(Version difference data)
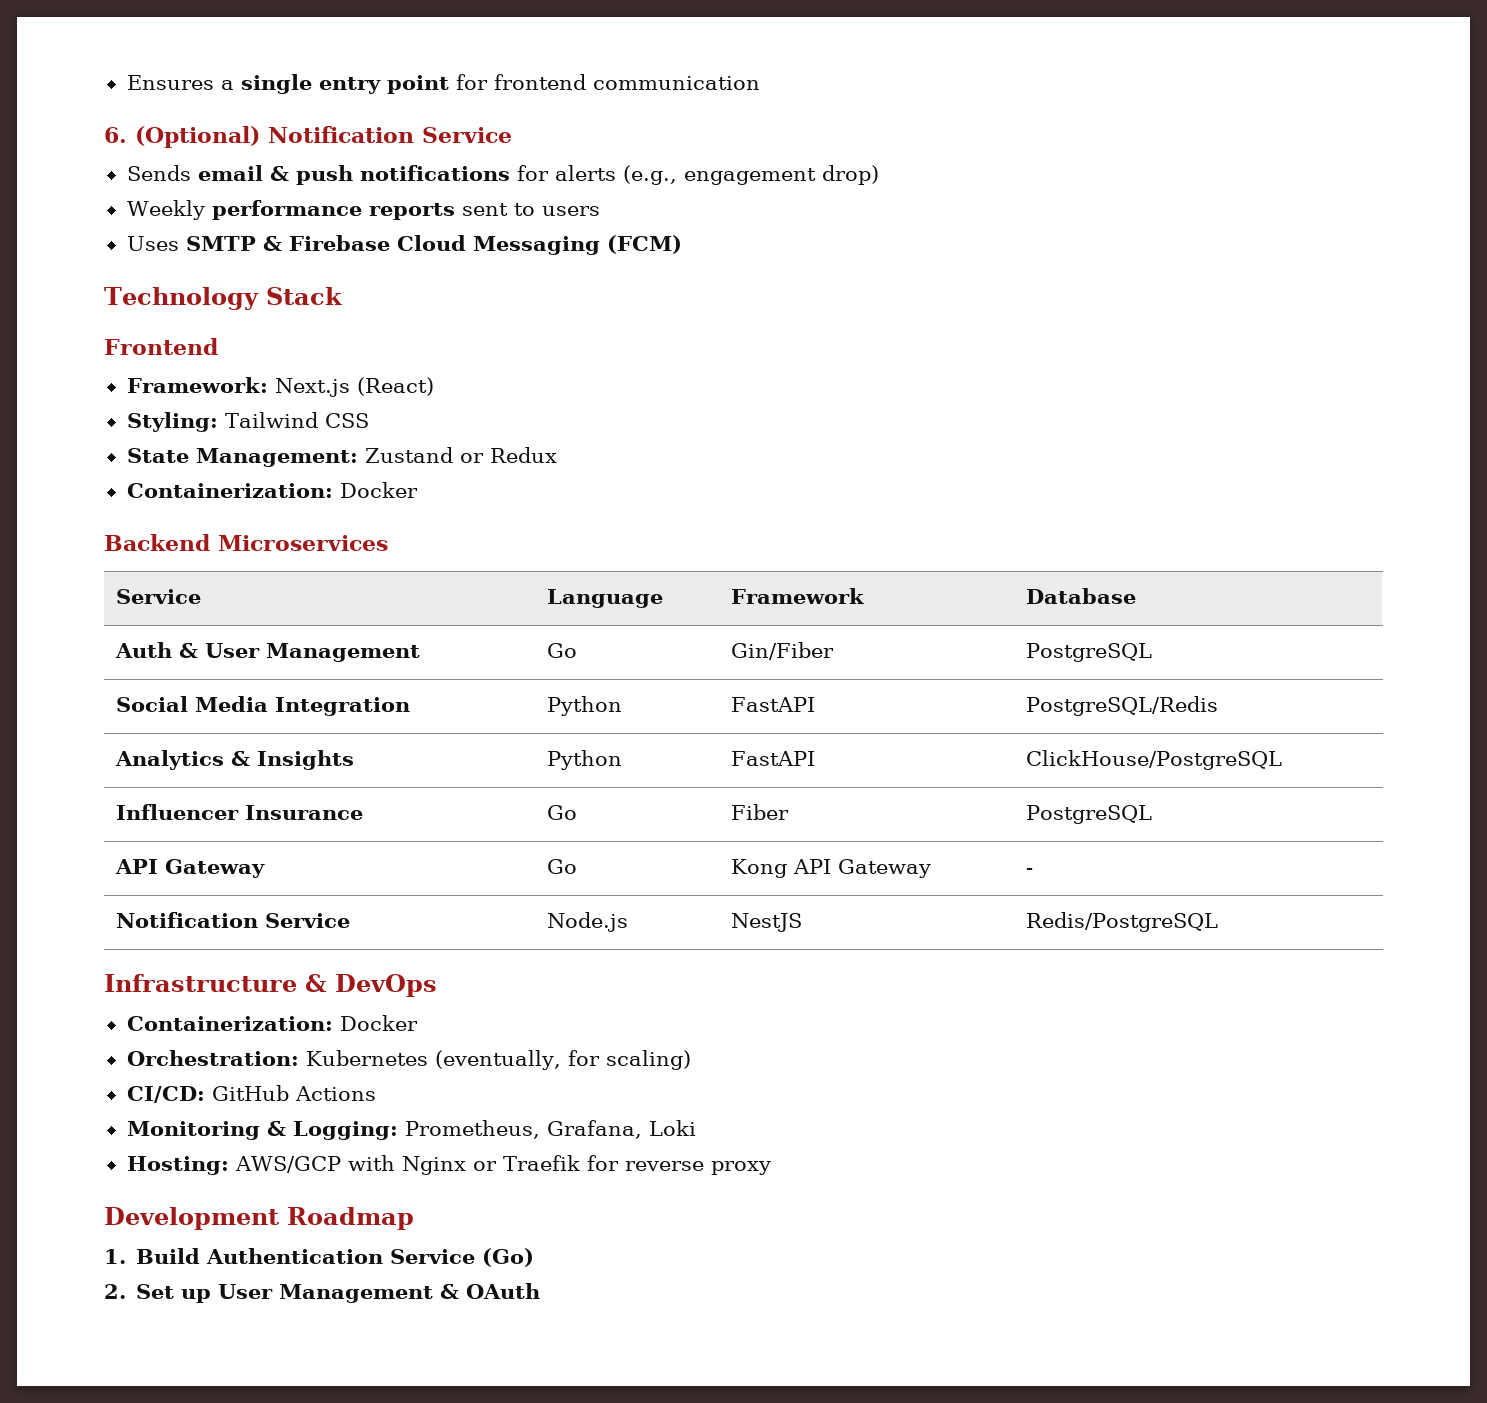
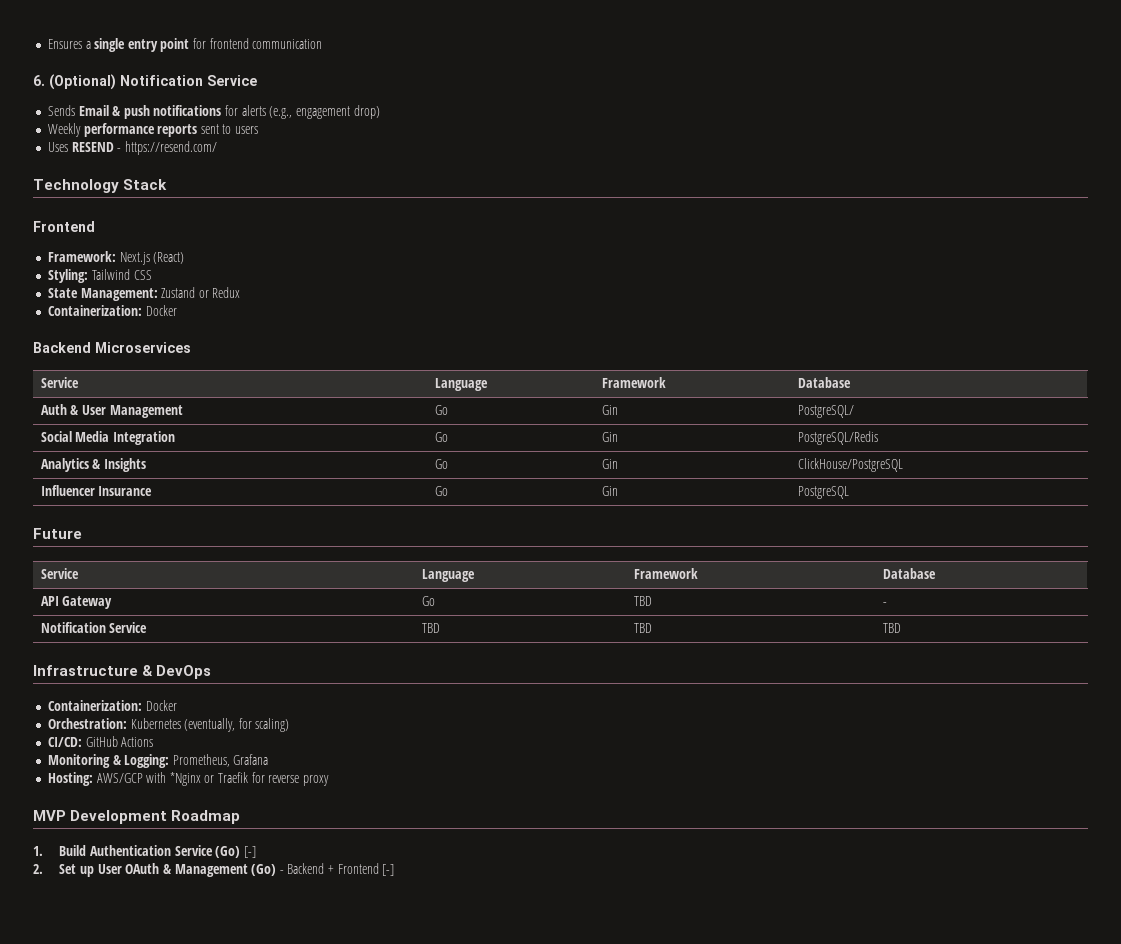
- Sends email & push notifications for alerts (e.g., engagement drop)
+ Sends Email & push notifications for alerts (e.g., engagement drop)
- Uses SMTP & Firebase Cloud Messaging (FCM)
+ Uses RESEND - https://resend.com/
- Auth & User Management | Go | Gin/Fiber | PostgreSQL
+ Auth & User Management | Go | Gin | PostgreSQL/
- Social Media Integration | Python | FastAPI | PostgreSQL/Redis
+ Social Media Integration | Go | Gin | PostgreSQL/Redis
- Analytics & Insights | Python | FastAPI | ClickHouse/PostgreSQL
+ Analytics & Insights | Go | Gin | ClickHouse/PostgreSQL
- Influencer Insurance | Go | Fiber | PostgreSQL
+ Influencer Insurance | Go | Gin | PostgreSQL
+ Future
+ Service | Language | Framework | Database
- API Gateway | Go | Kong API Gateway | -
+ API Gateway | Go | TBD | -
- Notification Service | Node.js | NestJS | Redis/PostgreSQL
+ Notification Service | TBD | TBD | TBD
- Monitoring & Logging: Prometheus, Grafana, Loki
+ Monitoring & Logging: Prometheus, Grafana
- Hosting: AWS/GCP with Nginx or Traefik for reverse proxy
+ Hosting: AWS/GCP with *Nginx or Traefik for reverse proxy
- Development Roadmap
+ MVP Development Roadmap
- 1. Build Authentication Service (Go)
+ 1. Build Authentication Service (Go) [-]
- 2. Set up User Management & OAuth
+ 2. Set up User OAuth & Management (Go) - Backend + Frontend [-]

→ ASSIGNED TASK: Please, from the entries above, set down exactly the lines from the one containing "Insurance | Go | Gin | PostgreSQL" through the one containing "- Monitoring &", and only those.

→ OUTPUT OF THE TASK:
+ Influencer Insurance | Go | Gin | PostgreSQL
+ Future
+ Service | Language | Framework | Database
- API Gateway | Go | Kong API Gateway | -
+ API Gateway | Go | TBD | -
- Notification Service | Node.js | NestJS | Redis/PostgreSQL
+ Notification Service | TBD | TBD | TBD
- Monitoring & Logging: Prometheus, Grafana, Loki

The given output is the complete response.